32. The Vampires of Venice (S5E6)
Written by Toby Whithouse

"The people upstairs are very noisy." "There aren't any people upstairs." "See I knew he was going to say that. Did anyone else know he was going to say that?"
Because Doctor Who is always going to have romps, right? It can't all be Blinks and Twice Upon A Times every single week - it has to let its hair down occasionally. When it does, The Vampires of Venice is what I hold up as a happy standard of what to aim for. This is a fairly fluffy episode, all things considered, but it's also pretty goddamn delightful. Toby Whithouse has a knack for writing companion-centric stories and so proves to be a great choice in bringing our beloved Rory kicking and screaming into the fold. The actual sci-fi plotline for Vampires of Venice is mostly serviceable, but watching this particular TARDIS team finally come together for the first time is magic almost on par with watching Harry, Ron and Hermione all meet on the Hogwarts Express.

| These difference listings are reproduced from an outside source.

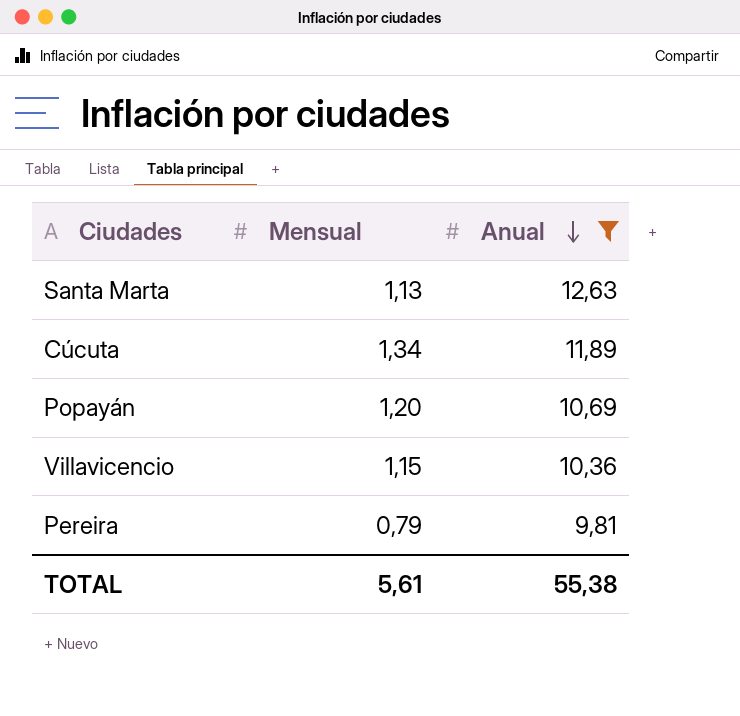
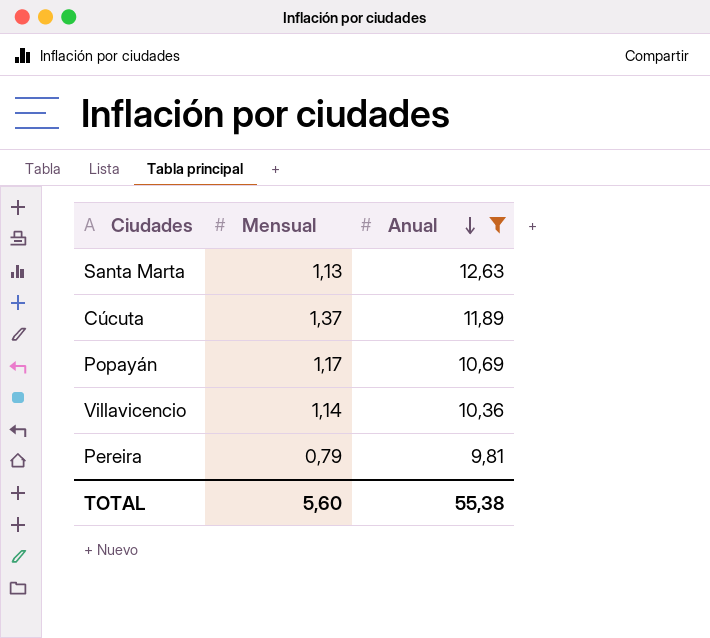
Cúcuta | Mensual: 1,34 -> 1,37
Popayán | Mensual: 1,20 -> 1,17
Villavicencio | Mensual: 1,15 -> 1,14
TOTAL | Mensual: 5,61 -> 5,60

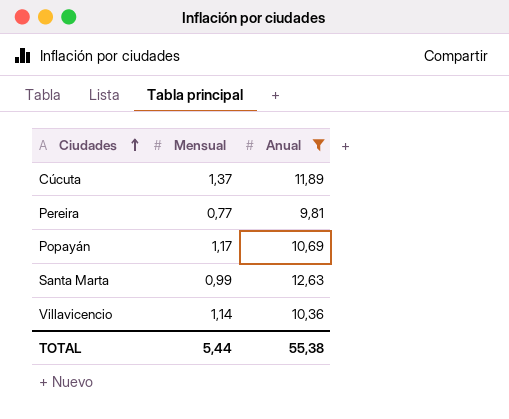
row order: Anual descending -> Ciudades ascending
Pereira | Mensual: 0,79 -> 0,77
Santa Marta | Mensual: 1,13 -> 0,99
TOTAL | Mensual: 5,60 -> 5,44

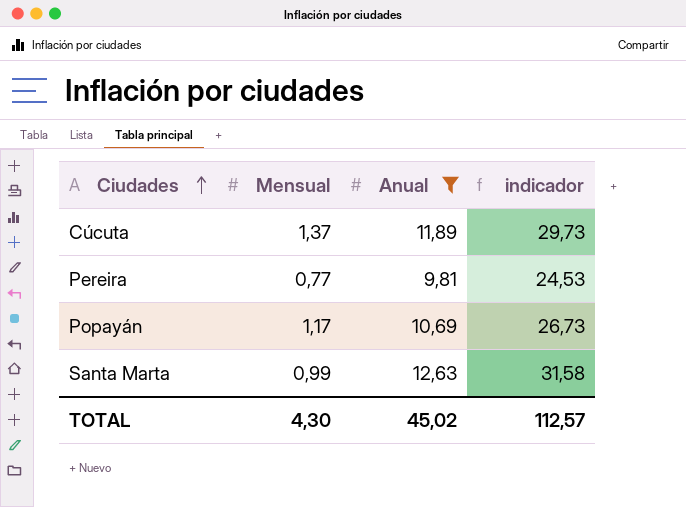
column indicador | formula: none -> [Anual] * 2,5
row Villavicencio: 1,14 | 10,36 -> none
TOTAL | Mensual: 5,44 -> 4,30
TOTAL | Anual: 55,38 -> 45,02

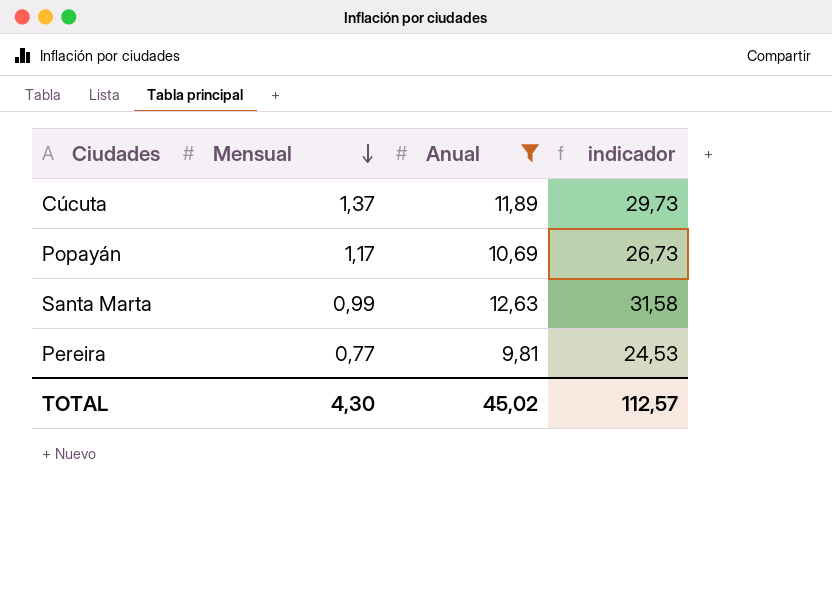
row order: Ciudades ascending -> Mensual descending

31. The Bells of St. John (S7E7)
Written by Steven Moffat

"This whole world is swimming in WiFi. We’re living in a WiFi soup. Suppose something got inside it."

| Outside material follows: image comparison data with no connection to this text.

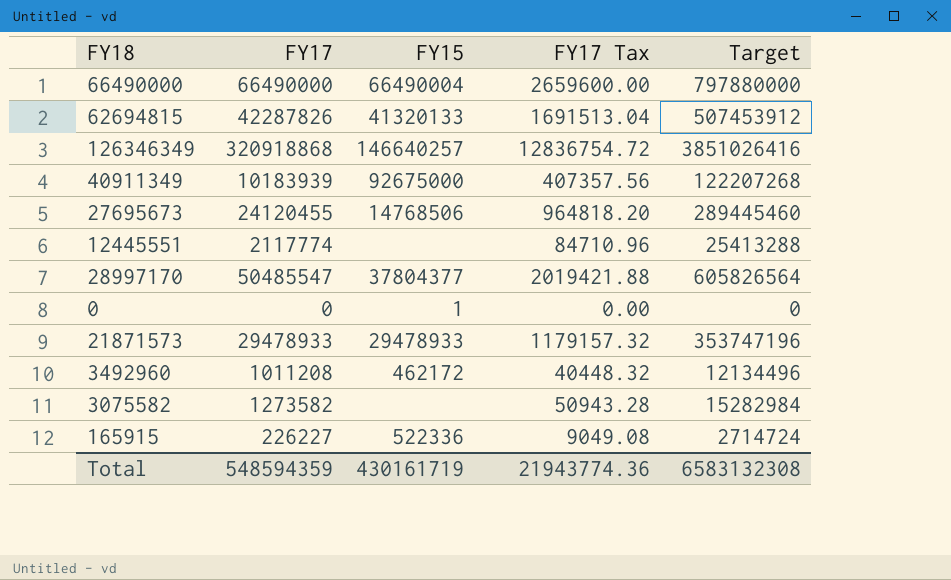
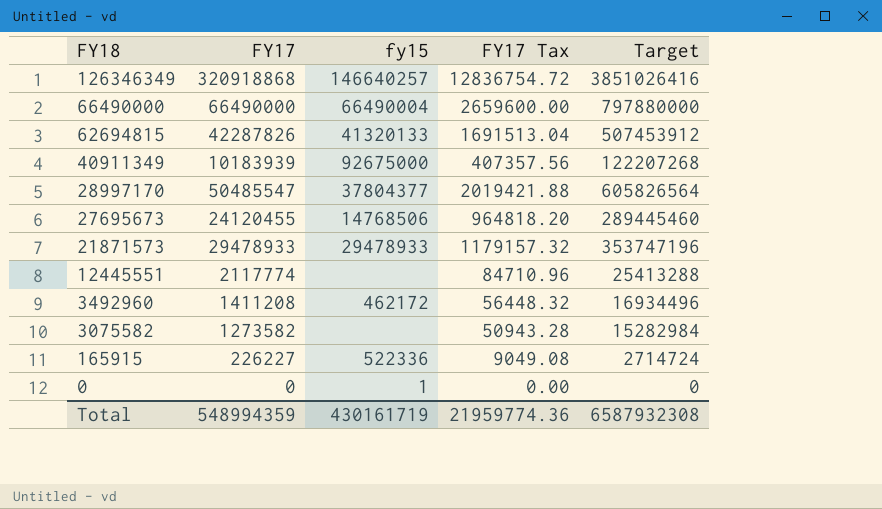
row order: none -> FY18 descending
column name: FY15 -> fy15
3492960 | FY17: 1011208 -> 1411208
3492960 | FY17 Tax: 40448.32 -> 56448.32
3492960 | Target: 12134496 -> 16934496
Total | FY17: 548594359 -> 548994359
Total | FY17 Tax: 21943774.36 -> 21959774.36
Total | Target: 6583132308 -> 6587932308

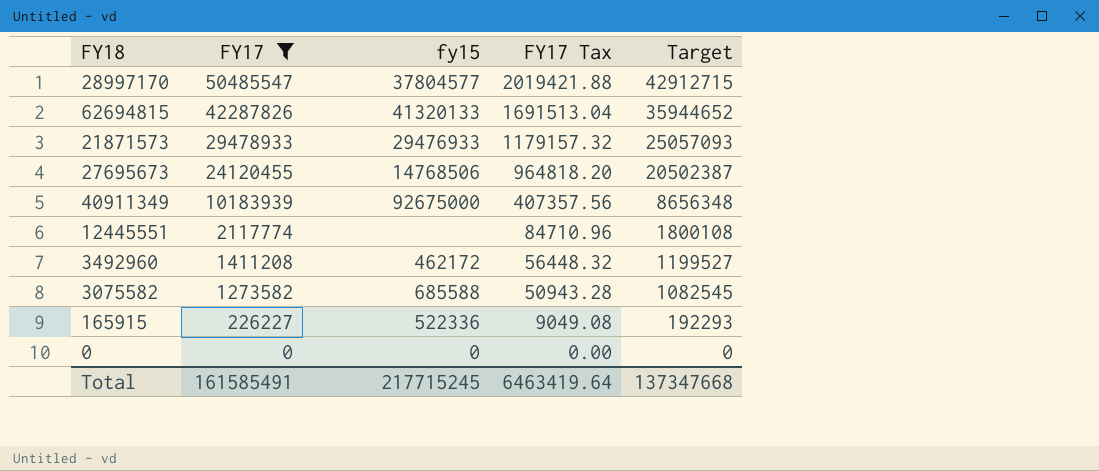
filter: none -> FY17 <= 50485547
row order: FY18 descending -> FY17 descending
column Target | formula: [FY17] * 12 -> [FY17] * 0.85
28997170 | fy15: 37804377 -> 37804577
21871573 | fy15: 29478933 -> 29476933
3075582 | fy15: none -> 685588
0 | fy15: 1 -> 0
Total | FY17: 548994359 -> 161585491
Total | fy15: 430161719 -> 217715245
Total | FY17 Tax: 21959774.36 -> 6463419.64
Total | Target: 6587932308 -> 137347668

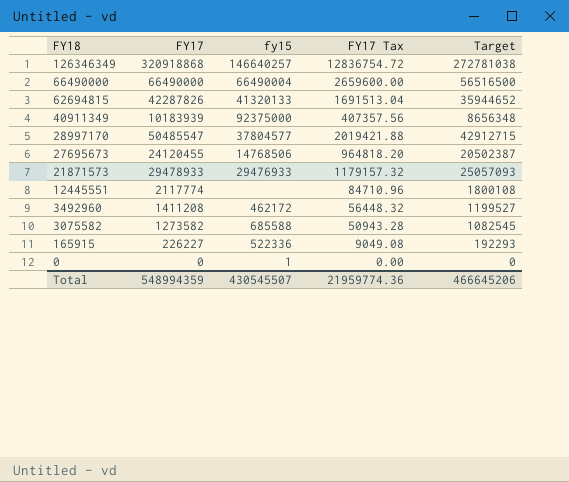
filter: FY17 <= 50485547 -> none
row order: FY17 descending -> FY18 descending
40911349 | fy15: 92675000 -> 92375000
0 | fy15: 0 -> 1
Total | FY17: 161585491 -> 548994359
Total | fy15: 217715245 -> 430545507
Total | FY17 Tax: 6463419.64 -> 21959774.36
Total | Target: 137347668 -> 466645206

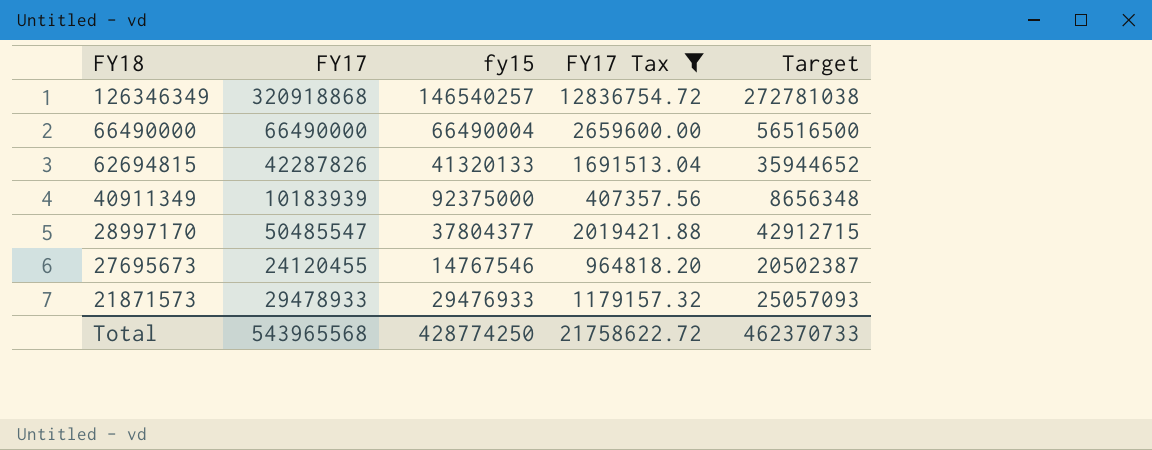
filter: none -> FY17 Tax >= 407357.56
126346349 | fy15: 146640257 -> 146540257
28997170 | fy15: 37804577 -> 37804377
27695673 | fy15: 14768506 -> 14767546
Total | FY17: 548994359 -> 543965568
Total | fy15: 430545507 -> 428774250
Total | FY17 Tax: 21959774.36 -> 21758622.72
Total | Target: 466645206 -> 462370733

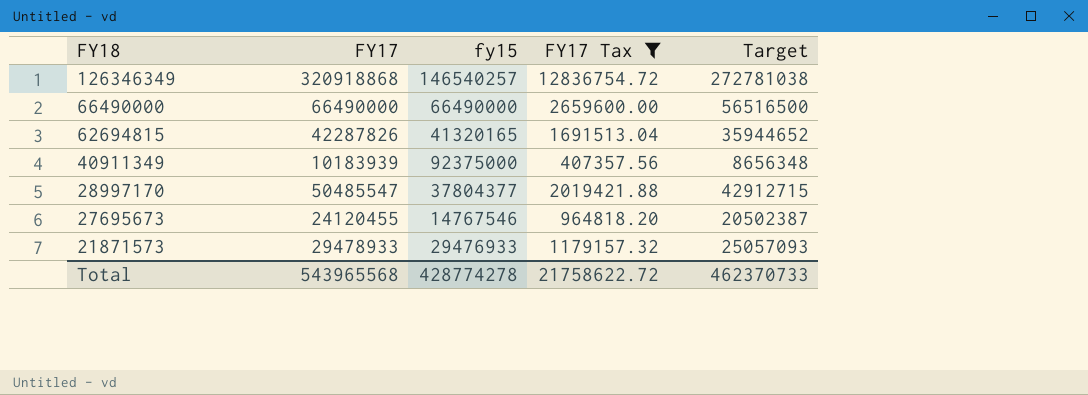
66490000 | fy15: 66490004 -> 66490000
62694815 | fy15: 41320133 -> 41320165
Total | fy15: 428774250 -> 428774278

Apparently, Moffat considers this his most average episode. By happy coincidence, it sits almost right in the middle of this ranking. Honestly, I get what he means (though my brother loves it and will be upset if I don't point that out). It moves at a clip but fudges some of the plotting, with a few details that don't slot quite satisfyingly into the bigger picture. What elevates it above the previous entries, then, is the same thing that always elevates Moffat's work - it's delirium. Because no-one has more fun (even in their more so-so scripts) with the world of Doctor Who quite like Moffat, leaping from street to TARDIS to plane to the next morning to anti-grav bikes within scenes, or even seconds, of each other. It stumbles where it probably counts the most by barely introducing Clara in her first episode (maybe the other two Claras are supposed to compensate? It's never quite clear), but as a shot of Doctor Who energy, it delivers the goods.